Scratch, from MIT is object-oriented programming language which is very easy to get started with as there is now a new release of the platform availble entirely in a browser; no program downloads are required. The interface is intuitive and easy to use; extensive help is available including a very clear Getting Started Guide and a set of Scratch Cards with clear instructions which will help you learn new Scratch code. Note the Scratch For Educators section.

As you can see from the sprite’s path the above program continues as follows:

Scratch square part 2

Now that’s not a very efficient program! Scratch is a great way to learn programming as well as doing some Maths! We could look at external angles of polygons for example and show how to repeat a set of instructions.

Polygons - external angles

Scratch – drawing an octagon

We could add some sound, change the pen colour or shade, learn about variables and generally have some fun!

Scratch Hmm...

Polygons - external angles version 3

Click the image then ‘See Inside’ at the top of the screen.

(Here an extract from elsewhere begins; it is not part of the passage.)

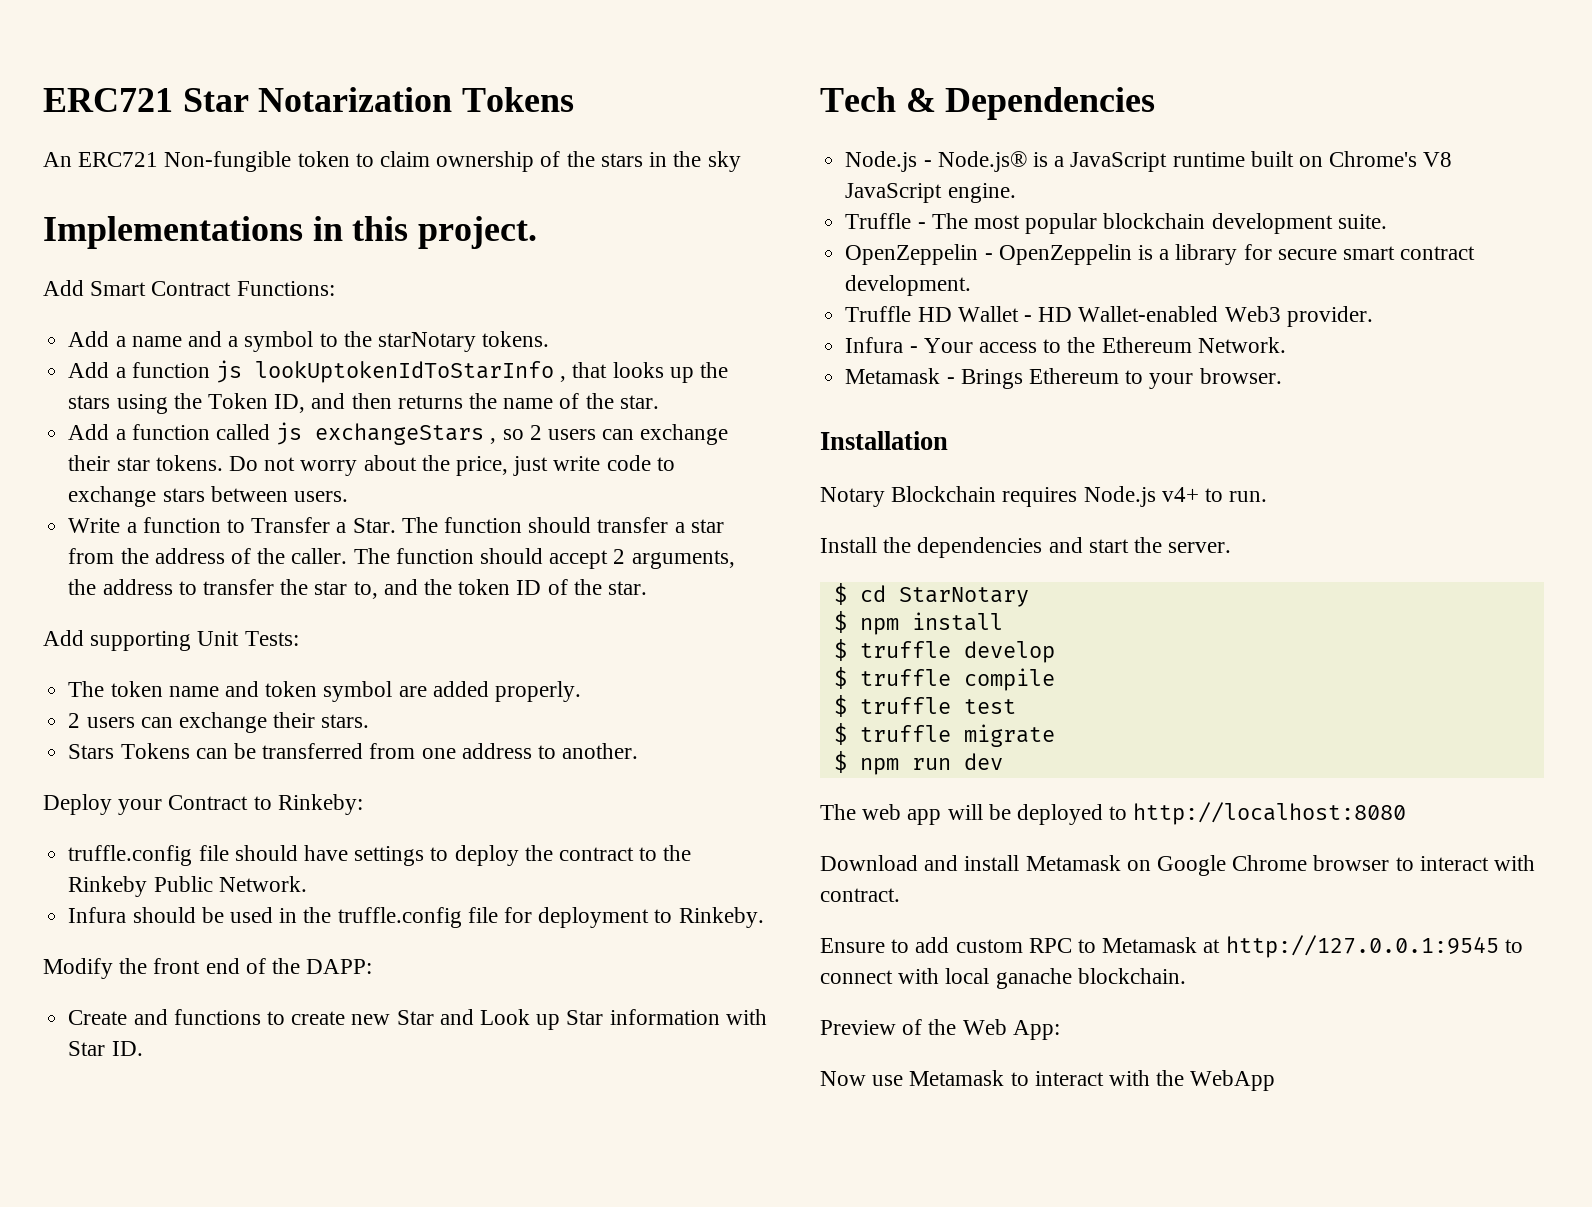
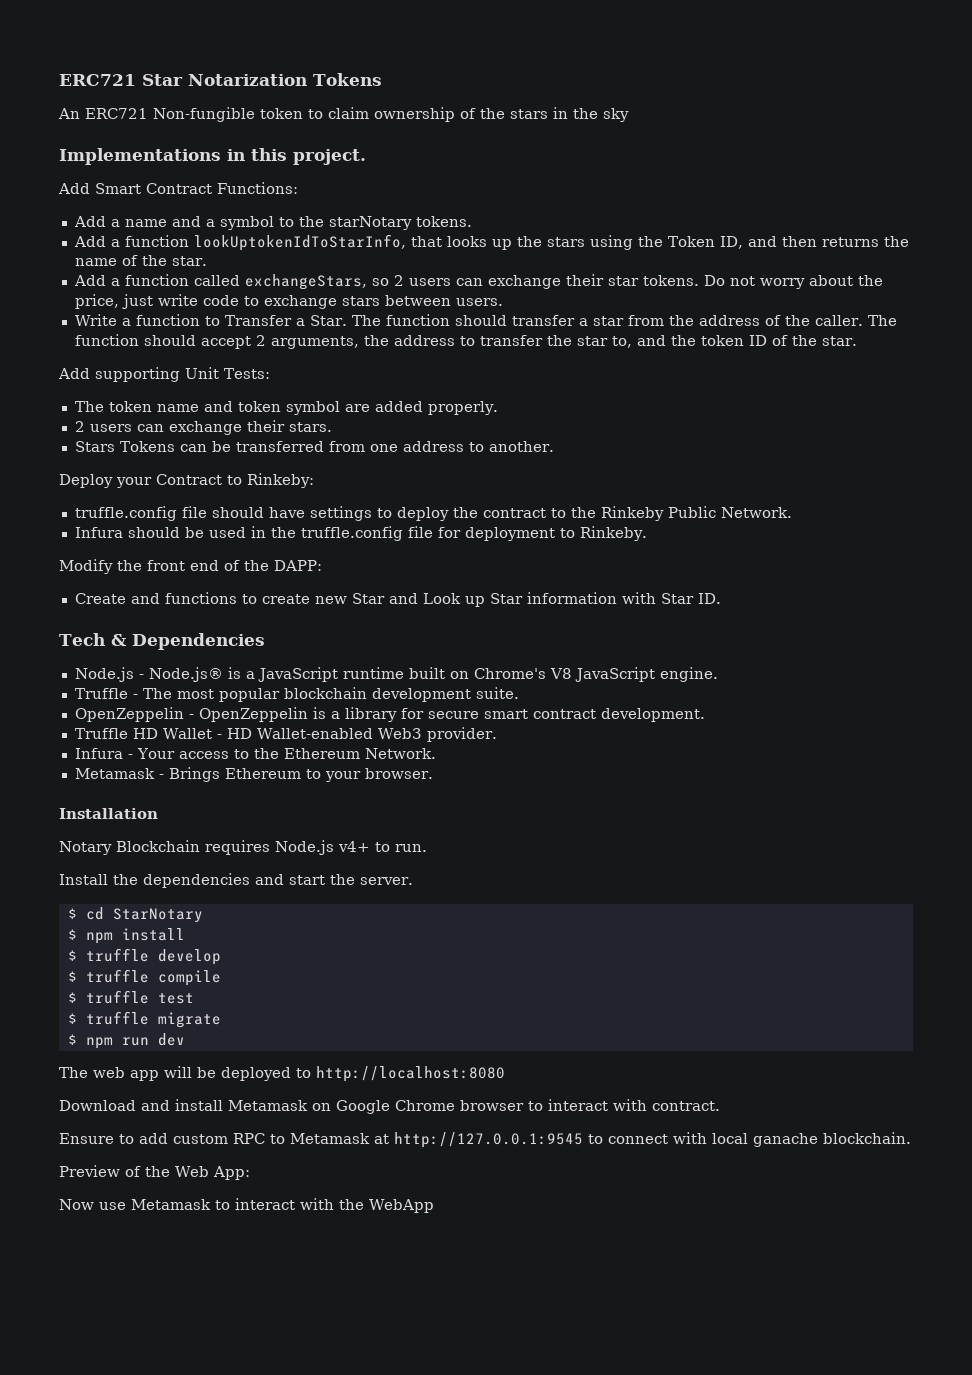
[215,360,567,383] js lookUptokenIdToStarInfo , -> [193,234,406,251] lookUptokenIdToStarInfo,
[276,422,497,445] js exchangeStars , -> [244,274,367,290] exchangeStars,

Try experimenting with this program which uses variables for the number of lines to draw and the angle to turn through. You will need to sign up to Scratch which is very easy and free.

It strikes me that Scratch could be used for many topics, bearings included.

Stephen Quinn’s dissertation is an investigation into using Scratch to teach KS3 Mathematics and has many ideas as well as useful information on Scratch.

Apps: Scratch Junior for iPad (for young children age 5 to 7)

3 comments on “Scratch

  1. Hi Colleen,

    Thanks for writing about this. This is the first time I’ve seen scratch – it looks as though there is a lot of potential. Will need to find the time to play with it and figure out exactly how I’d use it to improve teaching and learning.